For gulls, collisions varied from 110 to 354 birds per year. Using option 1 of the Band model, the estimated number of collisions per year, in the absence of avoidance behaviour, varied from 2,334 birds to 2,537, 2,856 to 3,104 using option 2 and 2,698 to 2,932 using option 3. The meso-micro avoidance rates derived from the values are 0.8979 in 2001, 0.8481 in 2002, 0.8817 in 2003, 0.9105 in 2004, 0.9173 in 2005, 0.9547 in 2006 and 0.9092 in 2007 using option 1, and 0.9166 in 2001, 0.8758 in 2002, 0.9033 in 2003, 0.9268 in 2004, 0.9324 in 2005, 0.9630 in 2006 and 0.9258 in 2007 using option 2. Using option 3 meso-micro avoidance rates were 0.9117 in 2001, 0.8686 in 2002, 0.8976 in 2003, 0.9226 in 2004, 0.9285 in 2005, 0.9608 in 2006 and 0.9214 in 2007.

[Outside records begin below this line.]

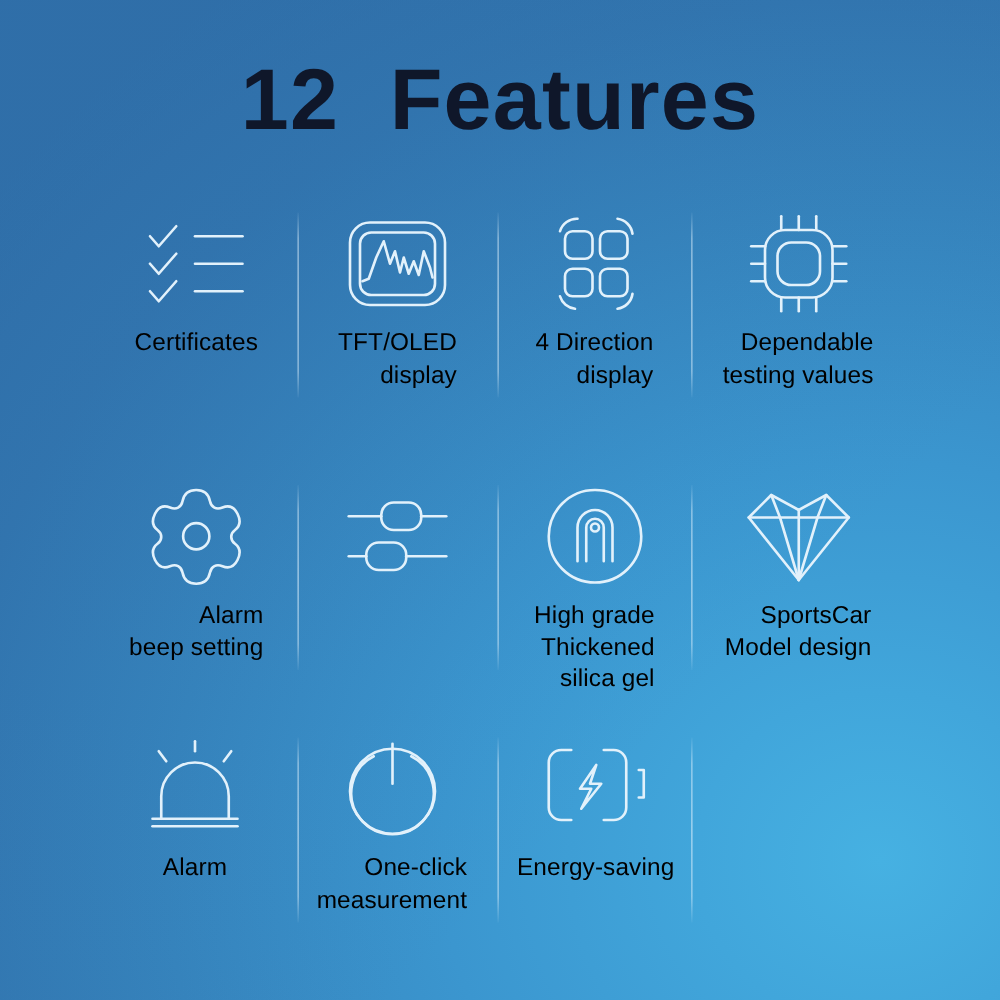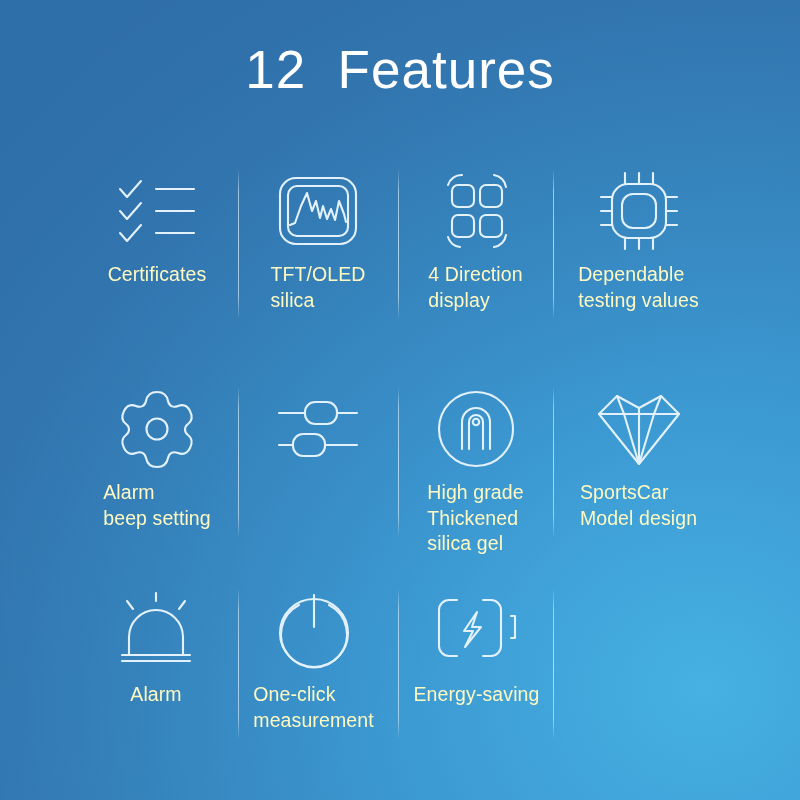--- a/index.html
+++ b/index.html
@@ -21,23 +21,23 @@
     background:linear-gradient(135deg, rgba(46,108,166,0.40) 0%, rgba(46,108,166,0.10) 40%, rgba(70,180,228,0.00) 70%);
   }
   #page { position:relative; width:800px; height:800px; }
 
   
   .title-wrap {
     position:absolute; top:40px; left:0; width:800px;
     text-align:center;
   }
   .title {
-    color:#ffffff;
-    font-size:53px;
-    font-weight:400;
+    color:#0f172a;
+    font-size:69px;
+    font-weight:700;
     letter-spacing:1px;
     line-height:1.15;
     white-space:pre;
   }
 
   
   .grid {
     position:absolute;
     top:168px; left:76px;
     width:648px; height:600px;
@@ -81,22 +81,22 @@
     align-items:center;
     justify-content:center;
   }
   .icon-box svg { display:block; overflow:visible; }
   .ic { fill:none; stroke:#e2f1fb; stroke-width:2.1;
         stroke-linecap:round; stroke-linejoin:round; }
   .ic-f { fill:#dceefa; stroke:none; }
 
   .label {
     margin-top:8px;
-    text-align:left;
-    color:#fef9c3;
+    text-align:right;
+    color:#000000;
     font-size:19.5px;
     font-weight:400;
     line-height:1.32;
     white-space:pre-line;
     letter-spacing:0.1px;
   }
 </style>
 </head>
 <body>
 
@@ -135,21 +135,21 @@
         <div class="icon-box">
           <svg width="84" height="76" viewBox="0 0 84 76">
             <g class="ic">
               <rect x="4" y="5" width="76" height="66" rx="16" ry="16"></rect>
               <rect x="12" y="13" width="60" height="50" rx="9" ry="9"></rect>
               <polyline points="14,52 19,50 25,33 31,20 36,38 40,28 44,45 47,33 51,46 55,36 59,47 63,28 68,41 70,49"></polyline>
             </g>
           </svg>
         </div>
         <div class="label">TFT/OLED
-silica</div>
+display</div>
       </div>
 
       <div class="cell c3">
         <div class="icon-box">
           <svg width="84" height="76" viewBox="0 0 84 76">
             <g class="ic">
               <rect x="18" y="12" width="22" height="22" rx="6" ry="6"></rect>
               <rect x="46" y="12" width="22" height="22" rx="6" ry="6"></rect>
               <rect x="18" y="42" width="22" height="22" rx="6" ry="6"></rect>
               <rect x="46" y="42" width="22" height="22" rx="6" ry="6"></rect>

Data were also obtained relating to black-headed, lesser black-backed and herring gull collisions in June-July 2000, June-July 2001 and September-October 2001, periods corresponding to the times during which gull activity data were collected and restricted to the turbines around which gull data were collected. No collisions were reported involving black-headed gulls. In June-July 2000, a single collision was reported involving a herring gull, reflecting an avoidance rate of 0.9861 using option 1, 0.9829 using option 2 and 0.9819 using option 3. In June-July 2001 and September-October 2001, two collisions were reported involving herring gulls, reflecting avoidance rates of 0.9722 and 0.9976 respectively using option 1, 0.9659 and 0.9959 using option 2 and 0.9639 and 0.9957 using option 3. Single collisions were reported involving lesser black-backed gulls in each of June-July 2001 and September to October 2001, reflecting avoidance rates of 0.9706 and 0.9990 respectively using option 1, 0.9680 and 0.9977 using option 2 and 0.9656 and 0.9975 using option 3.

Assessment of methodology

The study at Zeebrugge offers one of the most comprehensive datasets for collisions involving marine birds. Fatality data have been collected over a seven year period following a robust methodology with corrections made to account for searcher efficiency and scavenger activity. However, a key limiting factor in the dataset is the accompanying bird activity data. In the case of terns, activity data is limited to the period of peak tern activity in June. As a consequence, extrapolating from this to cover the full period when terns are present is likely to vastly over-estimate activity in the area, and therefore the predicted collision numbers. This means that the avoidance rates derived for each year are likely to be significantly over-estimated. This reflects the limitations in the way data are presented within the reports. Ideally, collisions would be broken down on a month by month and turbine by turbine basis, so that avoidance rates could be calculated for the areas in which activity data were collected, rather than extrapolating across the windfarm as a whole.

We used only the collision data collected from gulls during the period in which activity data were collected, and from only those turbines around which activity data were collected, in deriving representative avoidance rates.